*** Dataset content ***

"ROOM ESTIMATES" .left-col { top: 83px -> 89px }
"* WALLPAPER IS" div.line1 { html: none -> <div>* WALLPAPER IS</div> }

*** End of Dataset content ***
*** Dataset content ***

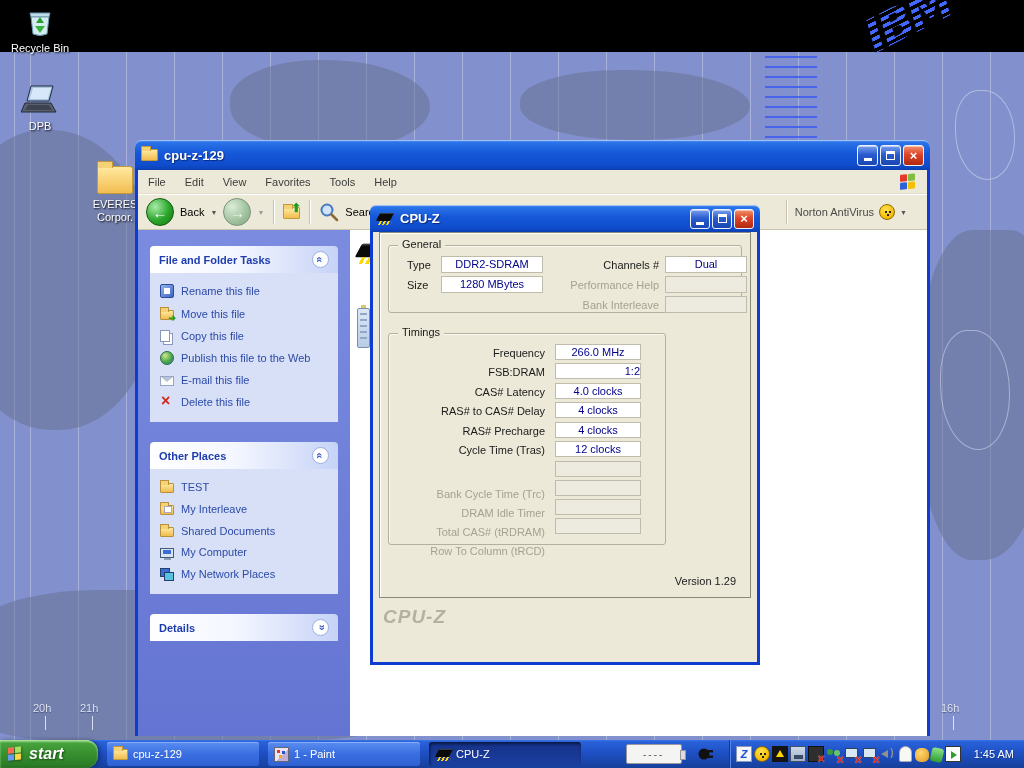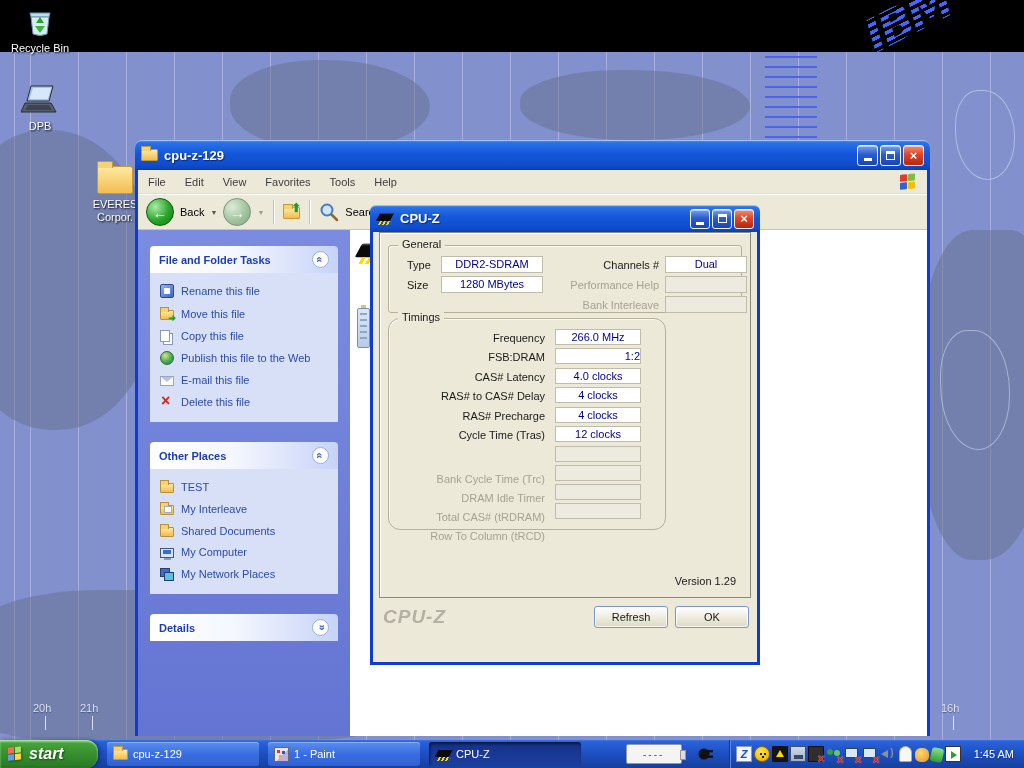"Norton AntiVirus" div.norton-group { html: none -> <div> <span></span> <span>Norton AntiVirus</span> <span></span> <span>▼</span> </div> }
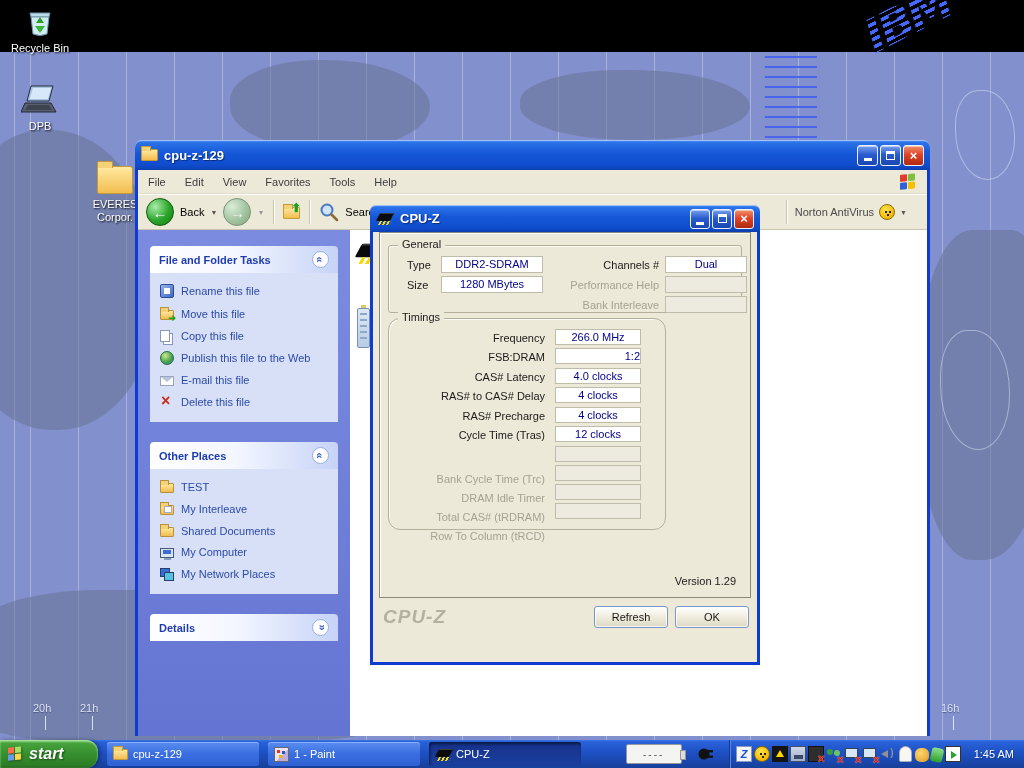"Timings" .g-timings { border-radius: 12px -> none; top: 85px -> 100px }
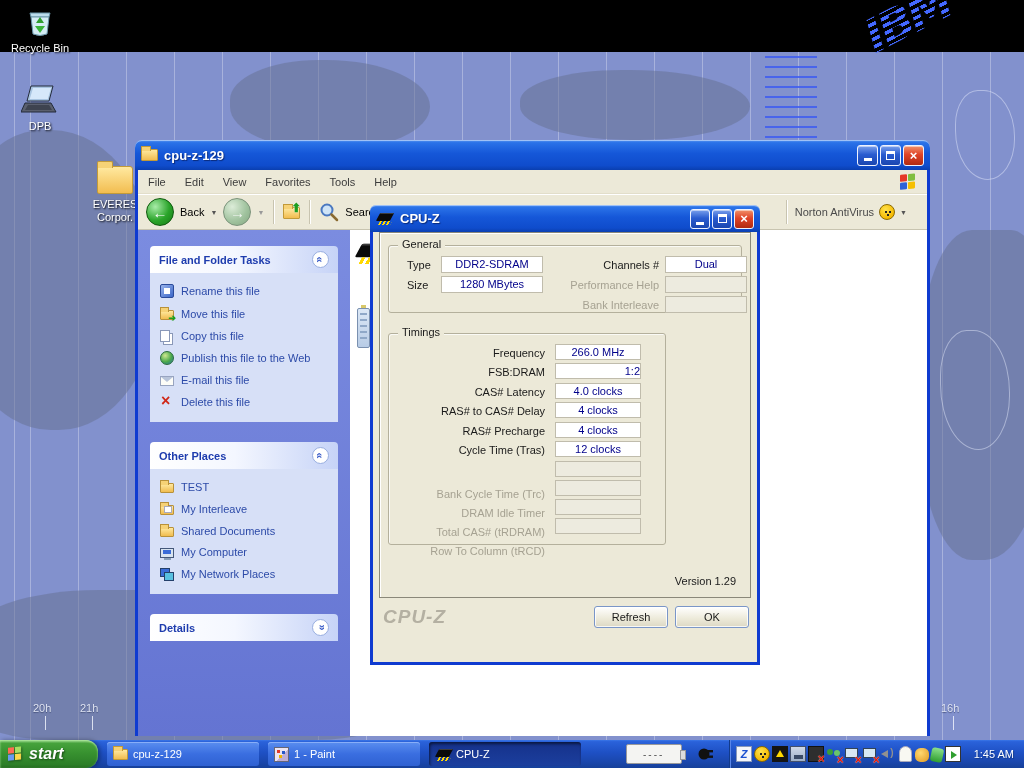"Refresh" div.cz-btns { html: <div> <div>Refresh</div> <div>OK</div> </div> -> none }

*** End of Dataset content ***
*** Dataset content ***

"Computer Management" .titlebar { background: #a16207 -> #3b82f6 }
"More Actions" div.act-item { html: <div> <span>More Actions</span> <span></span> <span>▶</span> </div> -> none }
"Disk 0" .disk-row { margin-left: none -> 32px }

*** End of Dataset content ***

_Instructions to follow:_
In the listing above, find the line containing "top: 83px ->" and the line containing "none -> <div>*". Output them and every line between, exactly, and nothing else.

_Solution below:_
"ROOM ESTIMATES" .left-col { top: 83px -> 89px }
"* WALLPAPER IS" div.line1 { html: none -> <div>* WALLPAPER IS</div> }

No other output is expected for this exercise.